Health Systems Improvement to Increase Cancer Screening in Clinical Settings

Overview

The Health Systems Improvement program is a New York State Department of Health initiative that supportshealth care practices to improve breast, cervical, and colorectal cancer screening rates. Health systems that participate in this initiative provide health care to people who are medically underserved and who are less likely to receive regular cancer screenings. Health systems for this program are Federally Qualified Health Centers (FQHC), community clinics, and primary care practices.

Program Activities

Health systems improve cancer screening rates by implementing evidence-based interventions (EBIs). EBIs are well researched and tested strategies shown to protect and improve health. EBIs to increase breast, cervical, or colorectal cancer screening include:

  1. Barrier reduction: Health systems remove barriers that make it difficult for people to access cancer screening. These include offering extended office hours, hosting mobile mammography in the community, and distributing at-home fecal screening tests.
  2. Education: Delivering information about the importance of cancer screening can motivate patients to get screened. Messages may be general to reach a wide audience or tailored to reach specific patient populations. Education can be in groups or one-to-one and may include videos and printed materials (known as small media).
  3. Employing community health workers: Community health workers are trained frontline health workers who are from or who have a close understanding of the communities they serve. Community health workers can provide education or patient navigation services.
  4. Patient navigation: Health care system staff, community health workers, or volunteers who help patients overcome barriers and promote access to cancer screening. Patient navigation can include arranging for transportation, scheduling appointments, improving communication and access to information, and addressing patients' fear or mistrust.
  5. Patient reminders: Reminders are sent to patients to indicate they are due for screening. Reminders are sent via mail, electronically (e-mail or electronic health record notice), and/or phone call.
  6. Provider assessment and feedback: These "report cards" let providers know how many of their patients are up to date on screening recommendations.
  7. Provider reminders: Routine reminders are given to health care providers to discuss cancer screening with their patient when the patient is due for screening. Reminders are in electronic health records or patient charts.
  8. Multicomponent interventions: This is using a combination of evidence-based interventions at the same time.

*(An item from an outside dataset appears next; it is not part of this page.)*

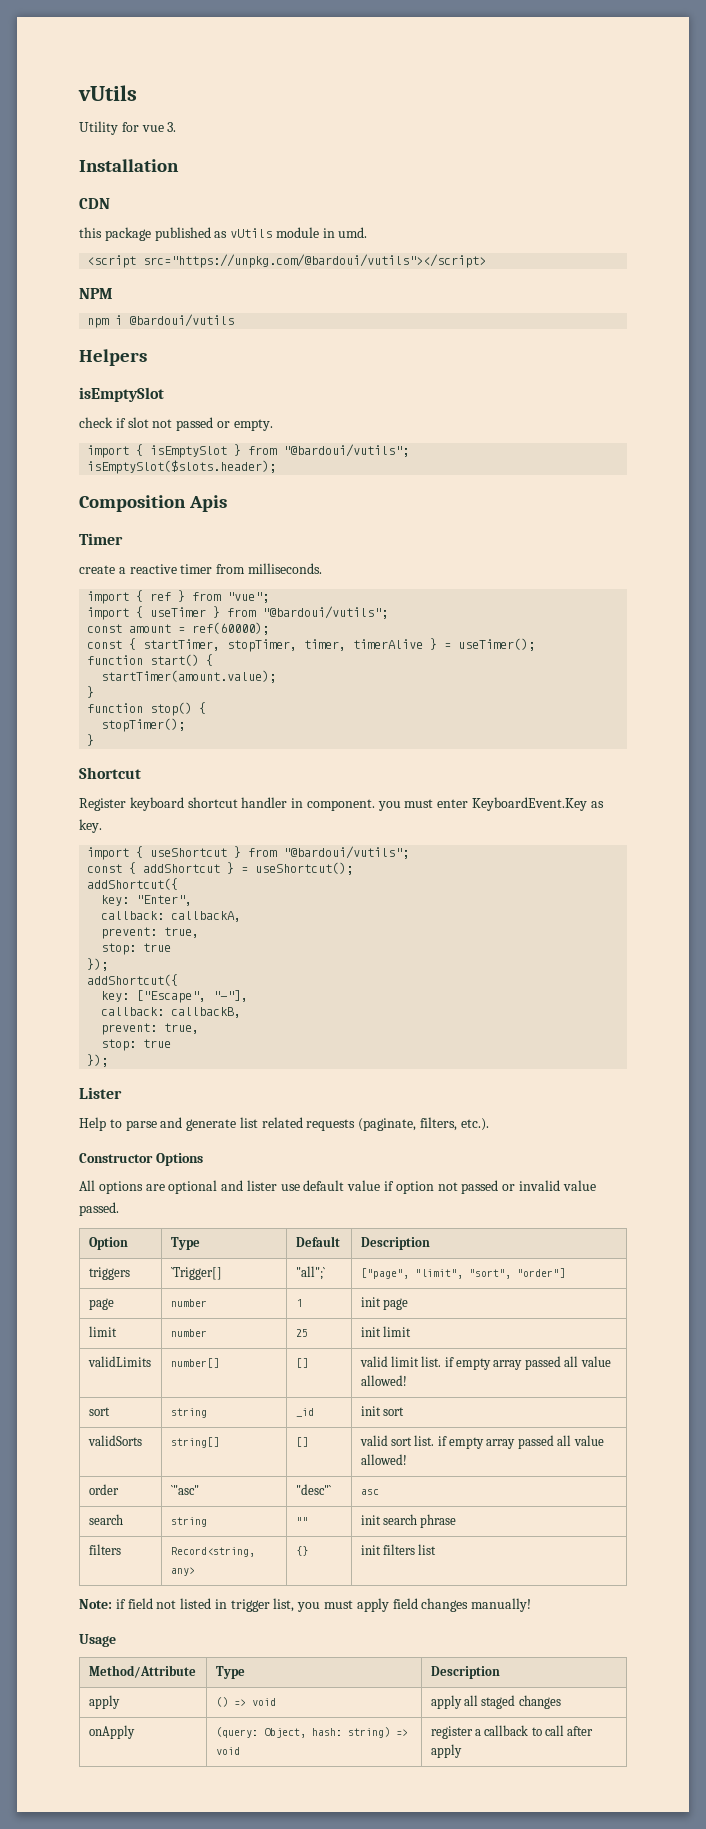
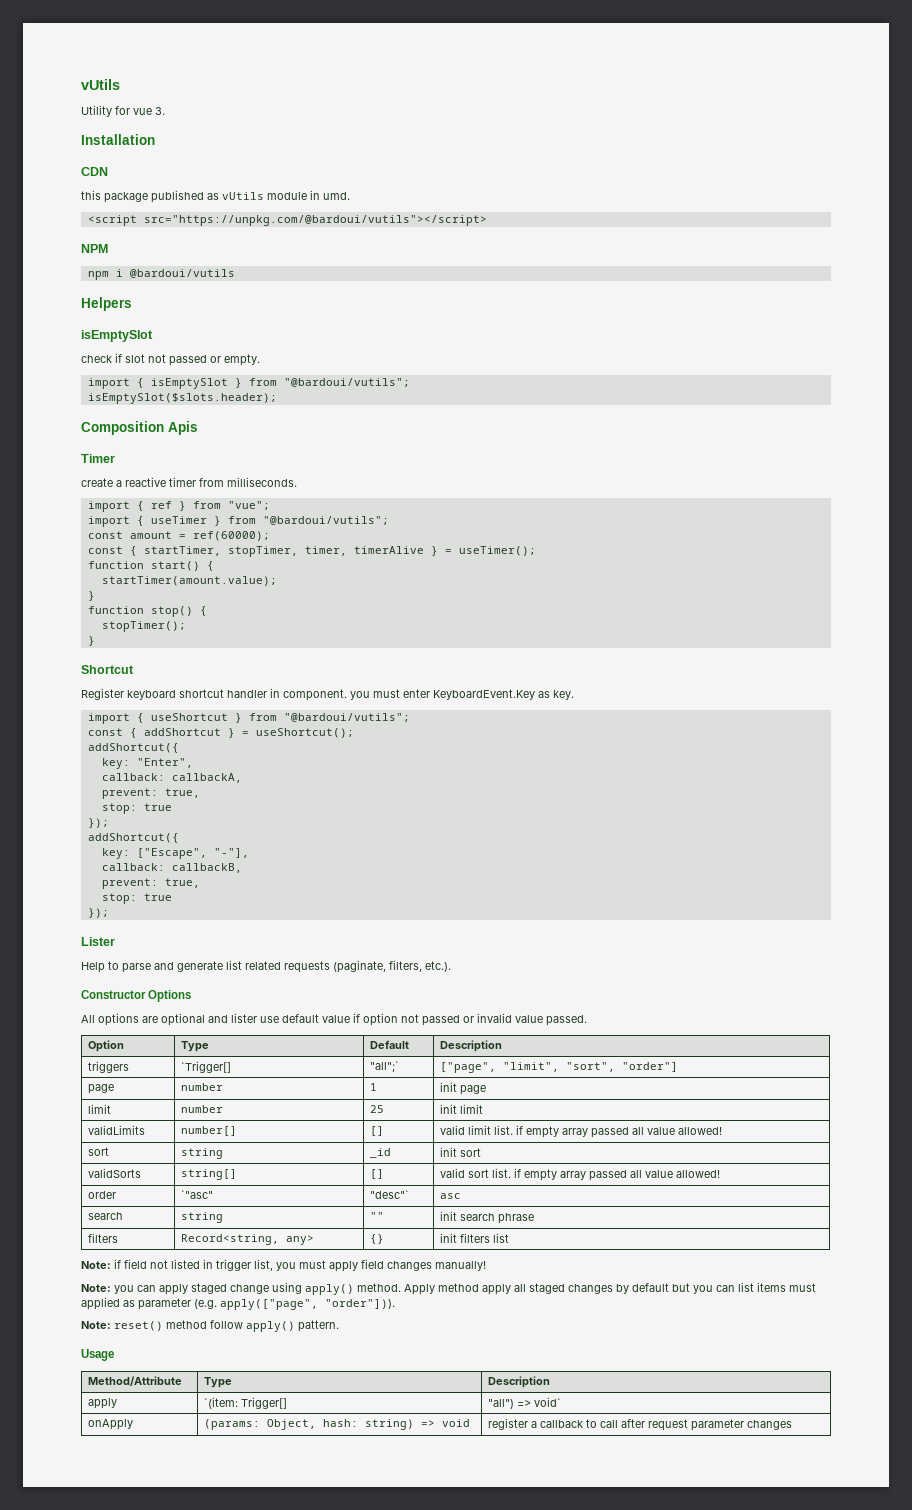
(532, 1605) none -> [81,1282,816,1295] [81,1297,395,1310] [81,1320,339,1332] // Note: you can apply staged change using apply() method. Apply method apply all staged changes by default but you can list items must applied as parameter (e.g. apply(["page", "order"])). // Note: reset() method follow apply() pattern.
[215,1697,276,1707] [430,1695,561,1709] () => void | apply all staged changes -> [203,1397,287,1409] [487,1397,561,1409] `(item: Trigger[] | "all") => void`
[215,1727,258,1738] (query: -> [203,1419,260,1430] (params:
[430,1744,462,1758] apply -> [647,1419,792,1431] request parameter changes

Find out more about evidence-based interventions in The Community Guide.

Program Impact

From 2020 to 2025 the New York State Department of Health worked with 20 clinic sites to implement health systems improvements:

  • Clinics implemented more than 100 interventions
  • On average, clinics improved their colorectal cancer screening rates by 36%

Available Training

Communication Strategies to Improve Colorectal Cancer Screening Rates- This one-hour online training session focuses on how health care practitioners can effectively communicate the importance of colorectal cancer screening to their patients. The training covers framing colorectal cancer screening messages, promoting shared decision-making, and using communication strategies to increase the likelihood that patients will follow screening recommendations. While geared toward primary care physicians, the training is valuable for all healthcare professionals, such as nurses, patient navigators, community health workers, and others who engage patients in conversations about cancer screening. Continuing education credits are available for those who complete this course.